Francisco vuelve a Lesbos cinco años después de su primera visita al campo de refugiados de Moira. Quienes allí estuvimos, no podemos olvidar haber vivido unas horas de muy intensa emoción ahora que el Papa pone rumbo de nuevo a la isla en este peregrinar que durante cinco días le llevará a Chipre y Grecia.
Era el 16 de abril del 2016 y salimos muy temprano de Roma para dirigirnos a Mitilene la capital de esa isla del Mar Egeo situada tan cerca de las costas de Anatolia. Ya en el avión, el Papa nos confió que, a diferencia de otras visitas apostólicas el que emprendía ese día, era “un viaje marcado por la tristeza”. “Esto es importante. Es un viaje triste. Vamos a encontrar la catástrofe humanitaria más grande después de la II Guerra Mundial. Vamos a encontrar a gente que sufre, que no sabe dónde ir, que ha tenido que huir. Vamos también a un cementerio, el mar . Tanta gente se ha ahogado en él”, compartía a los periodistas que viajábamos en el vuelo papal.
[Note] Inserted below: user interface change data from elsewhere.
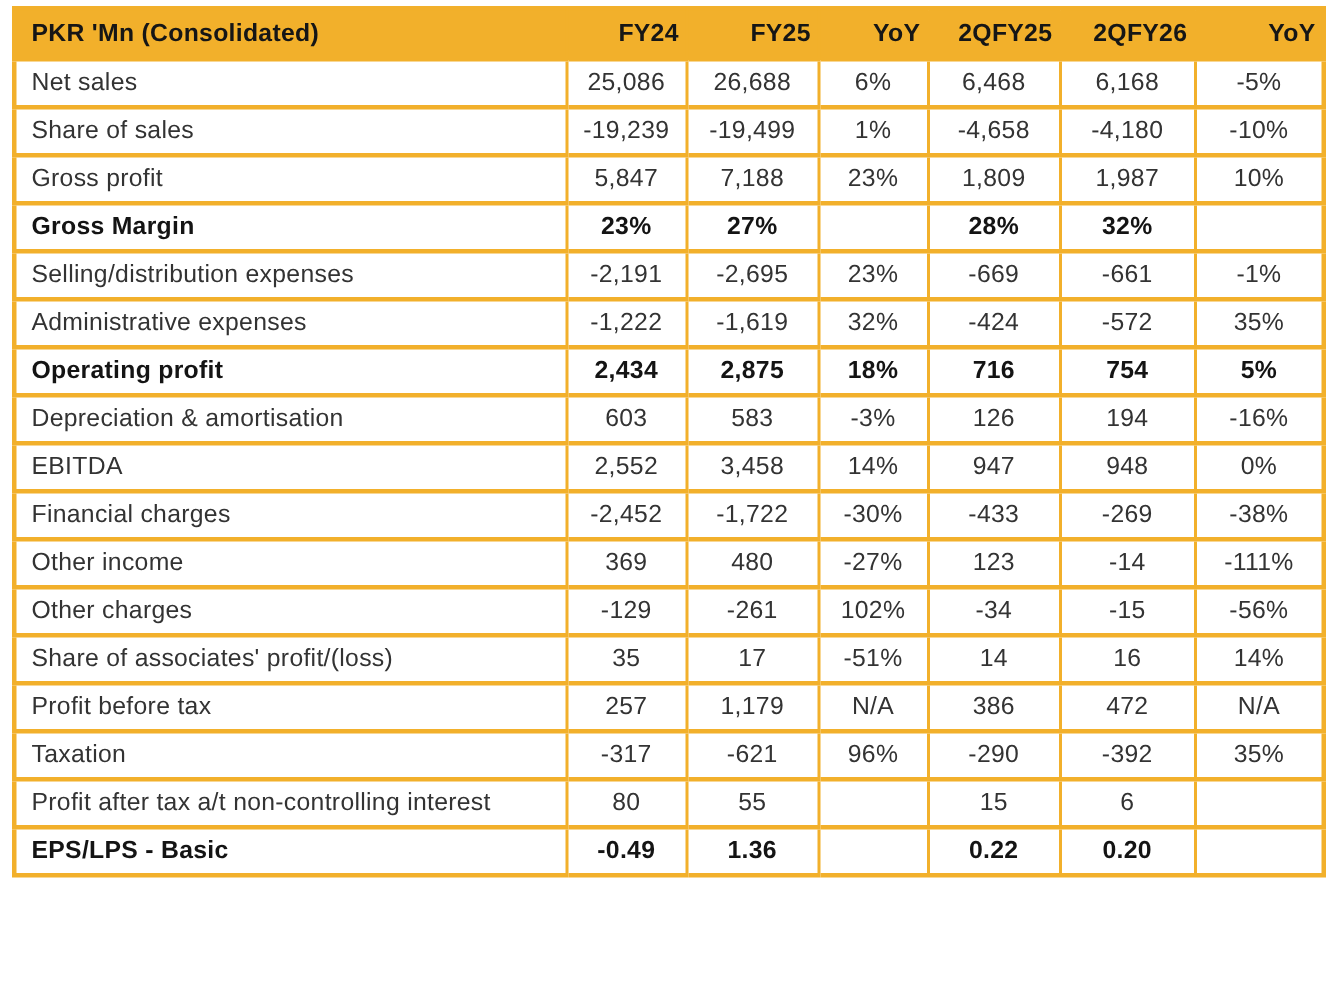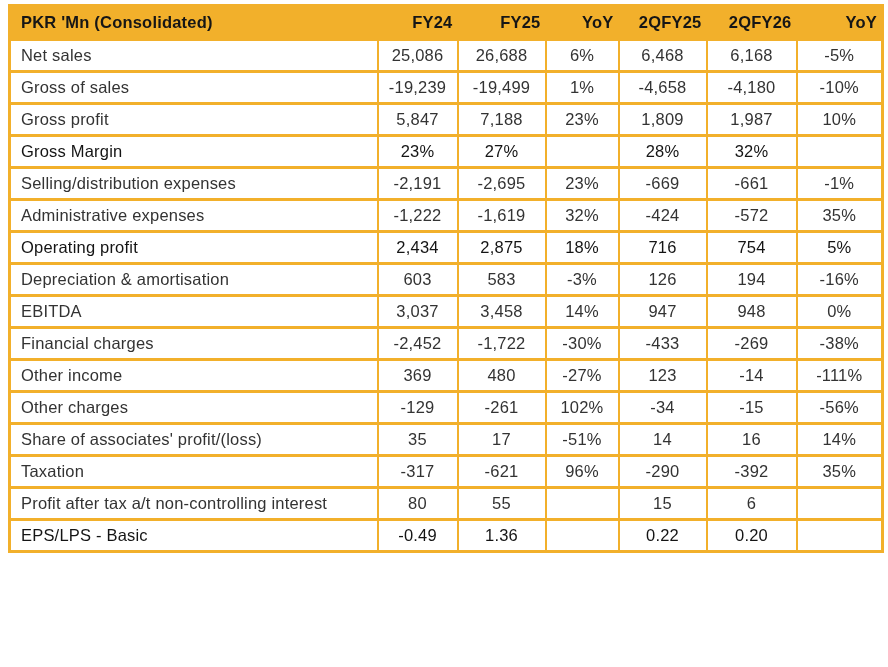"Gross of sales" td.label-col { text: Gross -> Share }
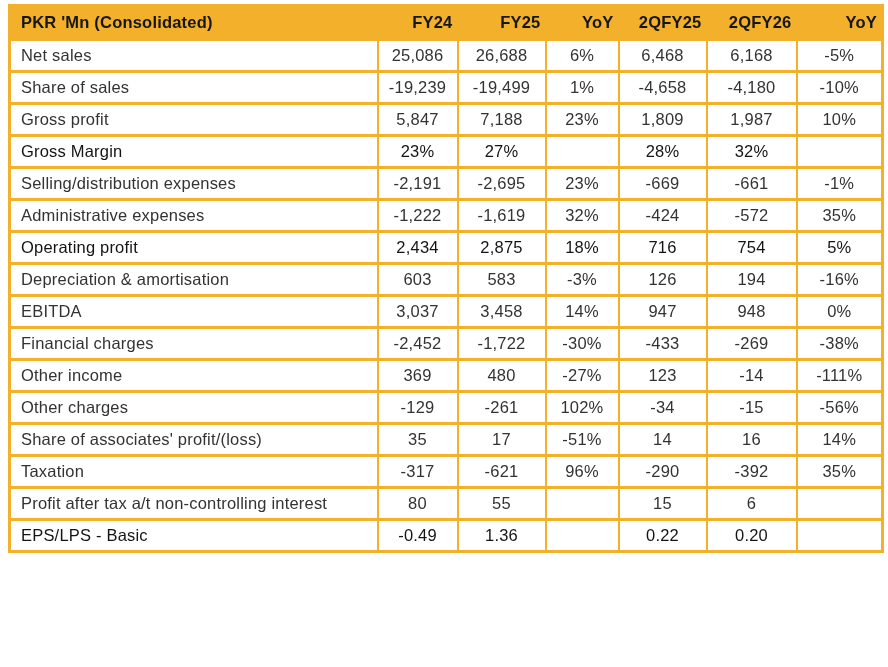"Gross Margin" .fin-table tbody tr.bold-row td { font-weight: 400 -> 700 }
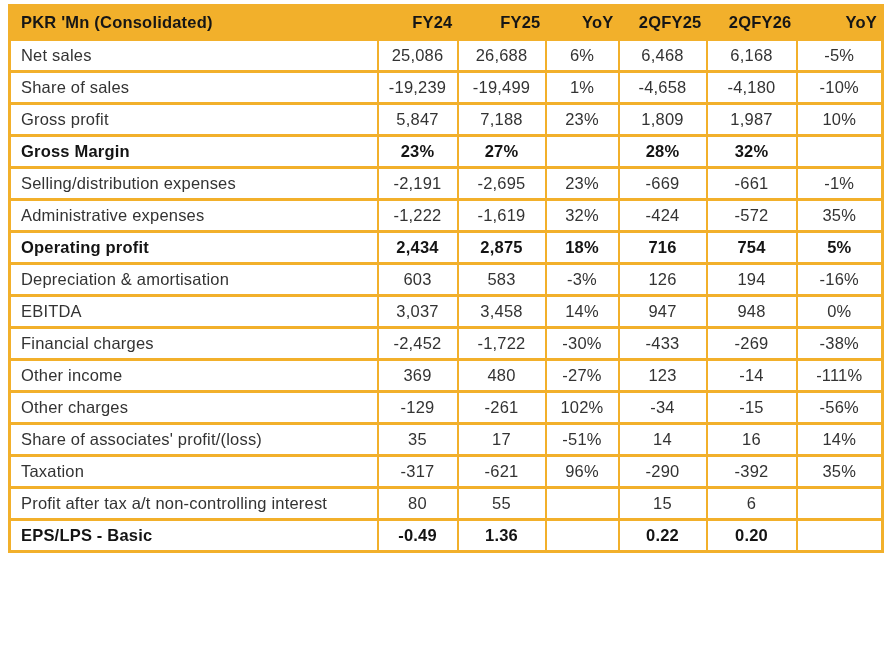"3,037" td { text: 3,037 -> 2,552 }
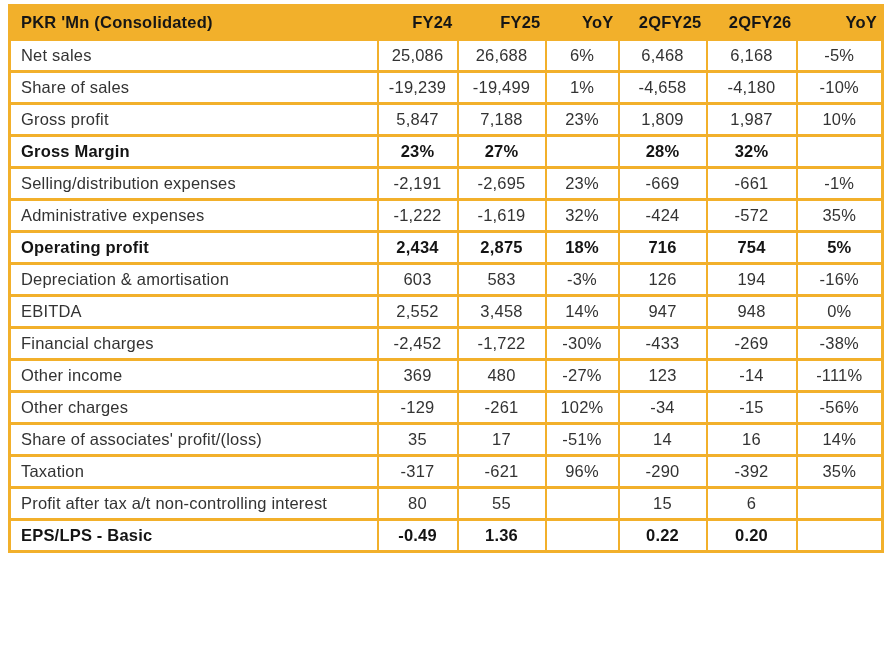"Profit before tax" tr { html: none -> <tr> <td>Profit before tax</td> <td>257</td> <td>1,179</td> <td>N/A</td> <td>386</td> <td>472</td> <td>N/A</td> </tr> }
Apenas aterrizado y resueltos los compromisos protocolarios –un encuentro con el primer ministro de entonces Alexis Tsipras- , el Santo Padre llegaba al campo de refugiados en un minibús en compañía del patriarca de Constantinopla Bartolomé I y del arzobispo ortodoxo de Atenas Jerónimo II. Allí les acogieron, en primer lugar, un largo centenar de muchachos que no daban crédito a sus ojos. En el recorrido hacia la tienda donde iba a celebrarse el encuentro, se sucedieron momentos de indescriptible emoción: ancianos sobrecogidos, mujeres que no lograban retener sus lágrimas, muchachos incapaces de reaccionar… Los tres hombres dejaban hacer y , sobre todo, Francisco extendía manos y brazos, acariciaba, abrazaba dominado por sentimientos de ternura.
El suyo fue un discurso breve: “He querido estar hoy aquí con vosotros- comenzó- quiero deciros que no estáis solos. Estamos aquí para reclamar la atención del mundo sobre esta grave crisis humanitaria y para implorar su solución. No perdáis la esperanza; el mayor don que podemos ofrecernos los unos a los otros es el amor: una mirada misericordiosa, el deseo de escucharnos y de comprendernos, una palabra de estímulo, una oración”.
Los periodistas no perdíamos de vista la reacción de los presentes ante unas palabras en italiano, traducidas después al inglés, que tal vez muchos de ellos no comprendían, pero sabían que quien les hablaba lo hacía con el corazón abierto. Los aplausos certificaban su agradecimiento.
Finalizados los discursos, los tres ilustres huéspedes compartieron una frugal almuerzo con un grupo de refugiados y algunos intérpretes. Poco o nada pudimos saber de ese intercambio. Pero aún quedaba una última sorpresa. Antes de que subiéramos al avión, pudimos observar de lejos que también ascendían por la escalerilla del aeroplano un grupo de doce personas que el Papa había decidido traerse a Roma. No fue un gesto improvisado, puesto que hubo que pactarlo con las autoridades griegas e italianas y la Comunidad de Sant’Egidio, que iba a ocuparse de su instalación e integración en la Ciudad Eterna.
“El Papa -dijo el entonces portavoz vaticano Federico Lombardi- ha querido hacer un gesto de acogida a los refugiados acompañando en su mismo avión a tres familias de Siria, doce personas en total, de los cuales seis son menores de edad”. No todo quedaba, pues, en palabras. Les seguía un hecho menor en sus cifras respecto al ingente drama, pero muy elocuente como ejemplo de solidaridad y compromiso.